An anonymous reader writes: In 2012, the NSA decided it needed an in-house ethicist to write about the philosophy of surveillance. They searched within the organization for a candidate, finally giving the job to an analyst who had abandoned a writing career that hadn't worked out. The Intercept got its hands on some of his work: "The columns answer a sociological curiosity: How does working at an intelligence agency turn a privacy hawk into a prophet of eavesdropping?" At one point, the analyst wrote, "We probably all have something we know a lot about that is being handled at a higher level in a manner we're not entirely happy about. This can cause great cognitive dissonance for us, because we may feel our work is being used to help the government follow a policy we feel is bad." The article analyzes this man in detail, including his life history and his personal blog — it's a strange coupling of invasiveness and anonymization, for they take steps to avoid revealing his identity. The article's author correctly notes (while the NSA does not) that surveilling somebody doesn't mean you really know them.

5 of 95 comments (clear)

  1. Easy by StikyPad · · Score: 4, Insightful

    It's called rationalizing, and anyone can do it. First, do whatever you want. Next, come up with a justification. As long as you act first and justify second, you're doing it right! Under no circumstances should you reverse the order of operations, you you may end up actually behaving ethically.

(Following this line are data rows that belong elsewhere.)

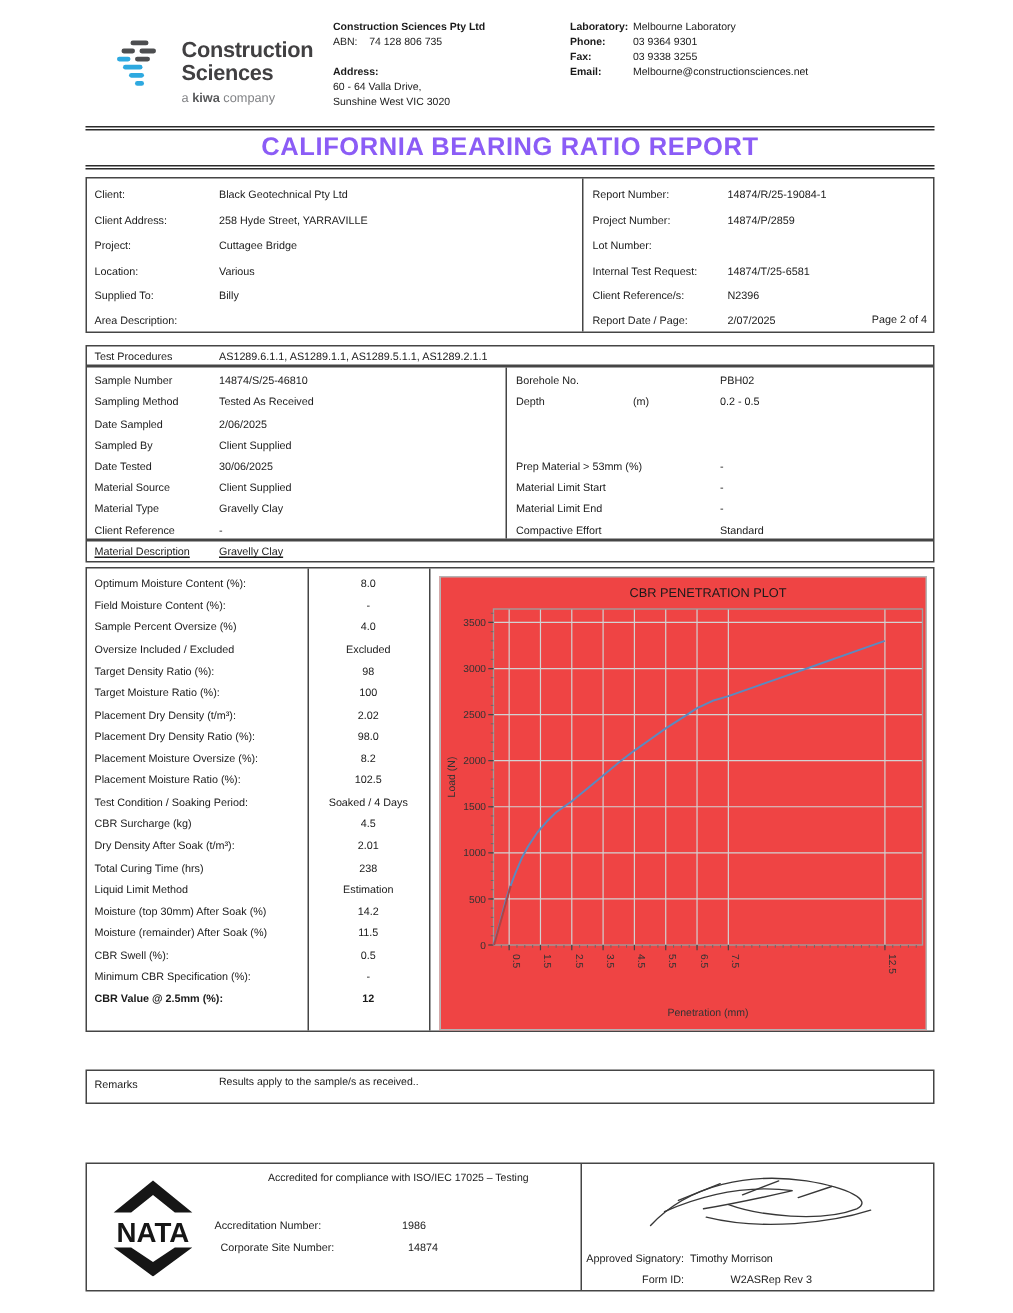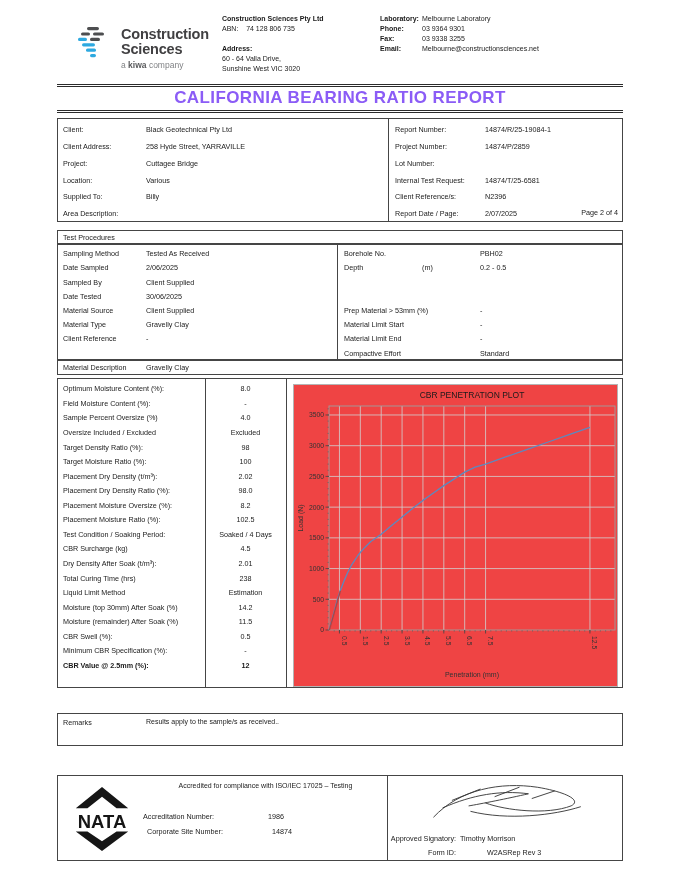--- a/index.html
+++ b/index.html
@@ -152,30 +152,34 @@
       </div>
       <div class="row">
         <span class="lbl">Report Date / Page:</span>
         <span class="val">2/07/2025</span>
       </div>
     </div>
   <span class="abs" style="right:4px;bottom:4px;font-size:7.2px;">Page 2 of 4</span>
 </div>
 
 <div class="box" style="left:57px;top:230px;width:566px;height:14px;">
-  <div class="row t-row" style="padding-top:2px;flex-direction:column;">
+  <div class="row t-row" style="padding-top:2px;">
     <span class="lbl" style="width:83px;padding-left:5px;">Test Procedures</span>
     <span class="val">AS1289.6.1.1, AS1289.1.1, AS1289.5.1.1, AS1289.2.1.1</span>
   </div>
 </div>
 
 <div class="box" style="left:57px;top:244px;width:566px;height:116px;">
   <div class="vline" style="left:279px;"></div>
   <div class="abs t-row sm-left" style="left:0;top:2px;width:279px;">
       <div class="row">
+        <span class="lbl">Sample Number</span>
+        <span class="val">14874/S/25-46810</span>
+      </div>
+      <div class="row">
         <span class="lbl">Sampling Method</span>
         <span class="val">Tested As Received</span>
       </div>
       <div class="row">
         <span class="lbl">Date Sampled</span>
         <span class="val">2/06/2025</span>
       </div>
       <div class="row">
         <span class="lbl">Sampled By</span>
         <span class="val">Client Supplied</span>
@@ -234,21 +238,21 @@
         <span class="val">-</span>
       </div>
       <div class="row">
         <span class="lbl">Compactive Effort</span>
         <span class="mid"></span>
         <span class="val">Standard</span>
       </div>
     </div>
 </div>
 <div class="box" style="left:57px;top:360px;width:566px;height:14.5px;">
-  <div class="row t-row" style="padding-top:2.2px;">
+  <div class="row t-row" style="padding-top:2.2px;text-decoration:underline;">
     <span class="lbl" style="width:83px;padding-left:5px;">Material Description</span>
     <span class="val">Gravelly Clay</span>
   </div>
 </div>
 
 <div class="box" style="left:57px;top:378px;width:566px;height:310px;">
   <div class="vline" style="left:147px;"></div>
   <div class="vline" style="left:228px;"></div>
   <div class="res-rows">
       <div class="row">
@@ -475,21 +479,21 @@
         <text x="30" y="63.08842567196927" font-size="6.8" fill="#333" font-family="Liberation Sans, sans-serif" text-anchor="end">3000</text>
         <line x1="31.5" y1="29.96982995063084" x2="35" y2="29.96982995063084" stroke="#444" stroke-width="0.8"></line>
         <text x="30" y="32.36982995063084" font-size="6.8" fill="#333" font-family="Liberation Sans, sans-serif" text-anchor="end">3500</text>
         <polyline points="35.0,245.0 39.2,230.3 43.4,214.3 45.4,208.1 49.6,197.1 53.8,187.2 58.0,179.3 64.2,170.0 70.5,162.7 76.8,156.5 87.2,149.2 97.6,140.6 108.1,132.0 118.5,123.4 128.9,115.4 139.4,108.0 149.8,100.6 160.3,93.9 170.7,87.1 181.1,82.2 191.6,79.1 212.4,71.7 233.3,64.4 254.2,57.0 275.1,49.6 295.9,42.3" fill="none" stroke="#5b8ac0" stroke-width="1.3" stroke-linejoin="round"></polyline>
         <polyline points="35.4,245.0 46.5,205.7" fill="none" stroke="#b04343" stroke-width="1.3" stroke-linejoin="round"></polyline>
         <text x="9" y="133" text-anchor="middle" font-size="7" fill="#333" font-family="Liberation Sans, sans-serif" transform="rotate(-90 9 133)">Load (N)</text>
         <text x="178" y="292" text-anchor="middle" font-size="7" fill="#333" font-family="Liberation Sans, sans-serif">Penetration (mm)</text>
       </svg></div>
 </div>
 
-<div class="box" style="left:57px;top:713px;width:566px;height:33px;">
+<div class="box" style="left:57px;top:713px;width:566px;height:23px;">
   <span class="remark-lbl">Remarks</span>
   <span class="remark-txt">Results apply to the sample/s as received..</span>
 </div>
 
 <div class="box" style="left:57px;top:775px;width:566px;height:86px;">
   <div class="vline" style="left:329px;"></div>
   <svg class="abs" style="left:10px;top:9px;" width="68" height="66" viewBox="0 0 70 68">
     <polygon points="35,2 62,24 50,24 35,12 20,24 8,24" fill="#161616"></polygon>
     <text x="35" y="44" text-anchor="middle" font-size="19" font-weight="800" font-family="Liberation Sans, sans-serif" fill="#161616" id="nata-logo-text">NATA</text>
     <polygon points="8,48 20,48 35,58 50,48 62,48 35,68" fill="#161616"></polygon>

    1. Re:Easy by Anonymous Coward · · Score: 2, Insightful

      Man is not a rational animal - man is a rationalising animal.

      The easy bit is seeing this in other people. The hard bit is accepting it of yourself.

  2. They used it for spying on spouses ffs! by Anonymous Coward · · Score: 1, Insightful

    Years of reports for the President’s Intelligence Oversight Board show NSA analysts were caught mishandling surveillance data and spying on people through their job. Analysts with the National Security Agency have been abusing surveillance data to spy on significant others and spouses for more than a decade, heavily redacted government documents show.

    And now they want to convince us they are "ethical"? Never mind the legality of it.

  3. His argument makes a tiny bit of sense .. by ahodgson · · Score: 2, Insightful

    If you assume the people watching are in fact the good guys and bear you no ill will and will never misuse their knowledge or incompetently leak it to others.

    If, on the other hand, they happen to be human beings, who will inevitably abuse their power, then maybe not so much.

  4. Re:Putting bread on the table by The+Real+Dr+John · · Score: 5, Insightful

    Yup, that sums up the problems with modern capitalism very well. Everyone is doing something wrong because it pleases the boss and makes them money.

    --
    A brain is a terrible thing to waste... Mind? That's debatable.